What’s worse, when the lie is exposed, when women prove to be autonomous beings with their own hopes and desires and free will rather than servants to men’s will or flawless projections of our hopes, it makes us mad. How dare they not want us? How dare they not live up to our fantasy? I bought you a meal. I said you were pretty. I deigned to touch you. Some of us turn it inward, to bitterness or depression. Others turn it outward, to verbal, or emotional, or physical assault. We hide our emotional disfigurement like a switchblade, unsheathing it when we feel threatened, and hoping to hurt someone worse than we are hurting.
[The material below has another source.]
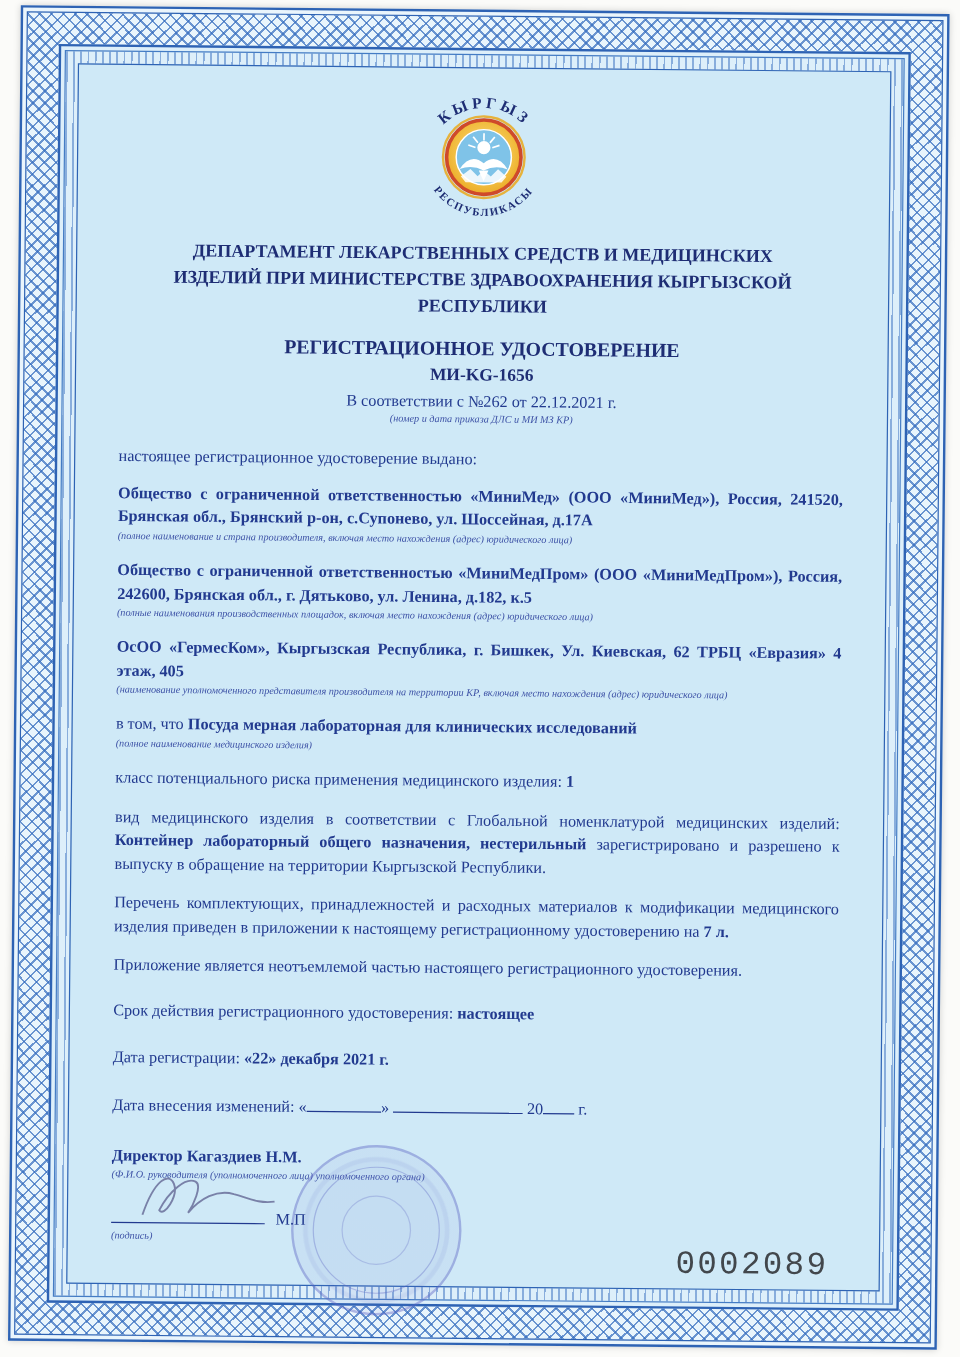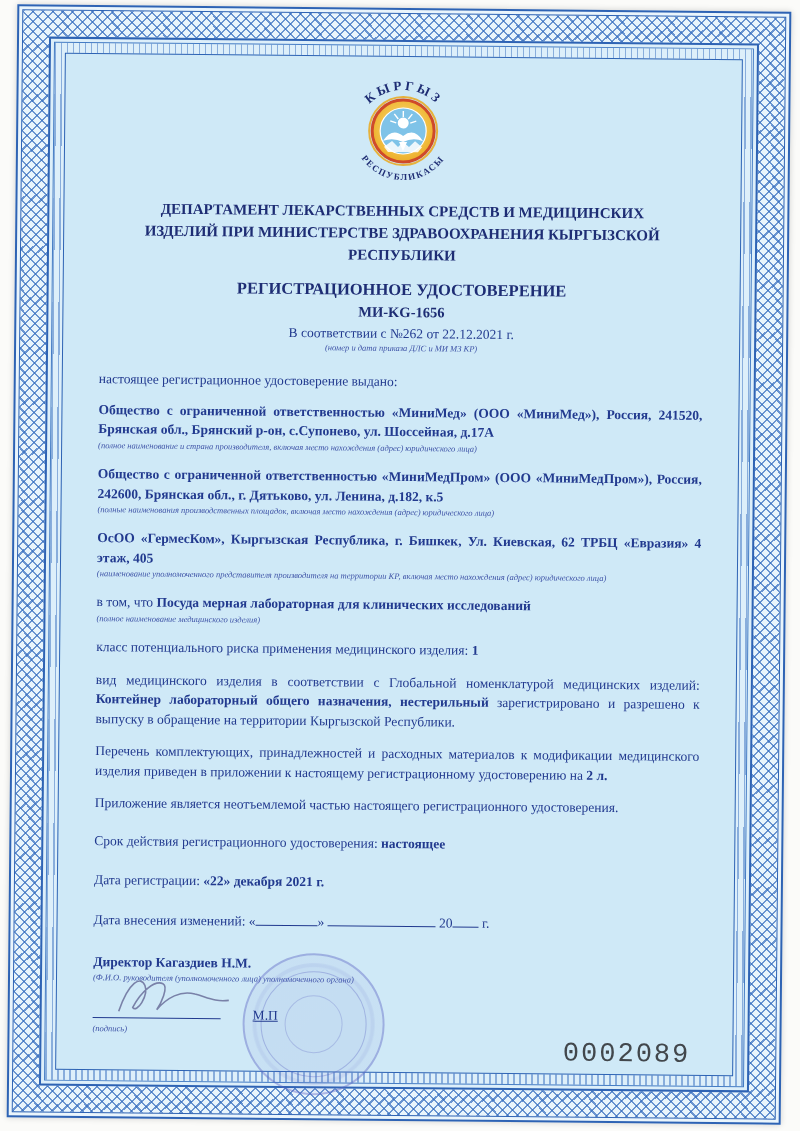"2 л." span.bold { text: 2 -> 7 }
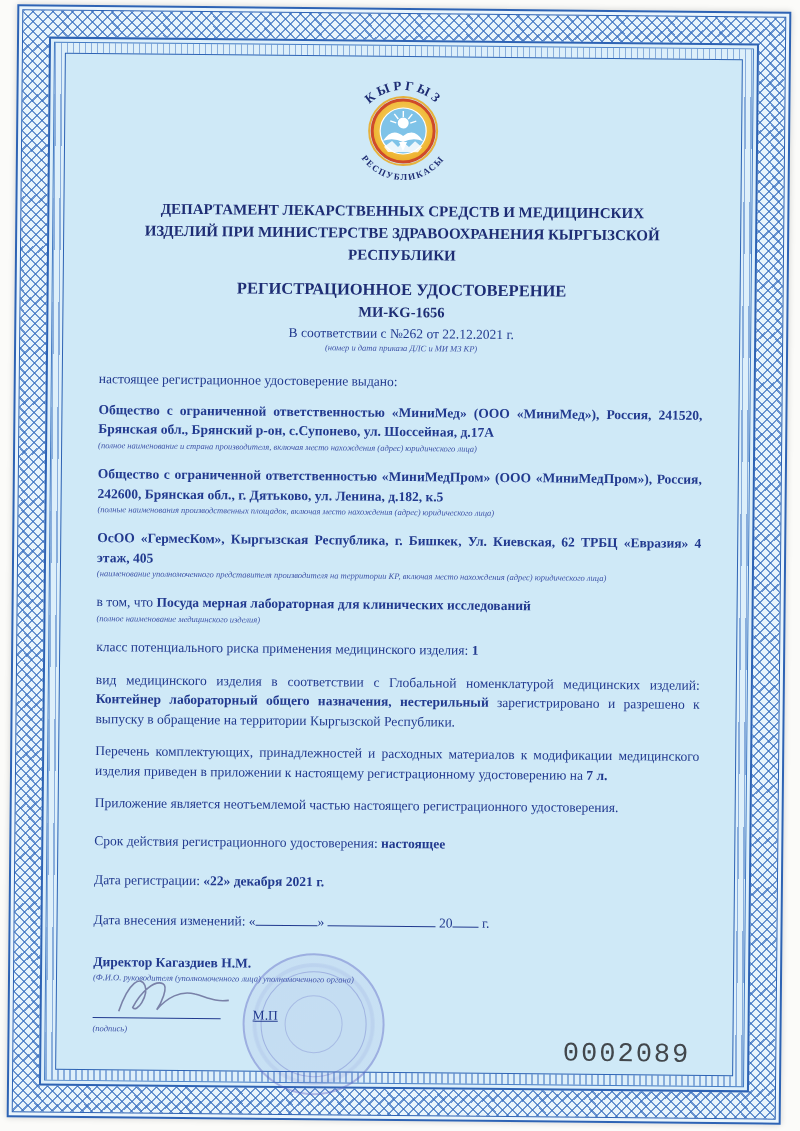"М.П" .mp { margin-left: 32px -> 9px; text-decoration: underline -> none }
It was only in realizing my agency over my own life, as well as everyone’s autonomy over theirs, that I began to heal some of the toxicity that filled my spiritual and emotional bloodstream. The work I’ve been doing in the racial reconciliation space took on a new level of empathy when I began to understand how my privilege as a man was similar to privilege of those born white in America. And as I encouraged white people to lament and repent, my own heart began to answer the same call.
I don’t want praise for working on being a decent person. I am even concerned about centering my story when we should be doing more listening and lamenting than talking. But this is a piece of my repentance.
I’m deeply sorry for the harm that I’ve caused women that I’ve known or been acquainted with, for the carelessness with which I treated them. I grieve with girls and women who live in a hostile and terrifying world that appears like a nightmare unfolding out of a happy dream as soon as the first signs of development hit them. I feel confused and don’t know how to be most helpful, but I’m just trying to not be a bystander anymore when I see the old evils unfold.
I do not ask for forgiveness, and I’m not owed it. I pray instead that the wounds I’ve caused are long healed and forgotten, and that those women do not think of me at all.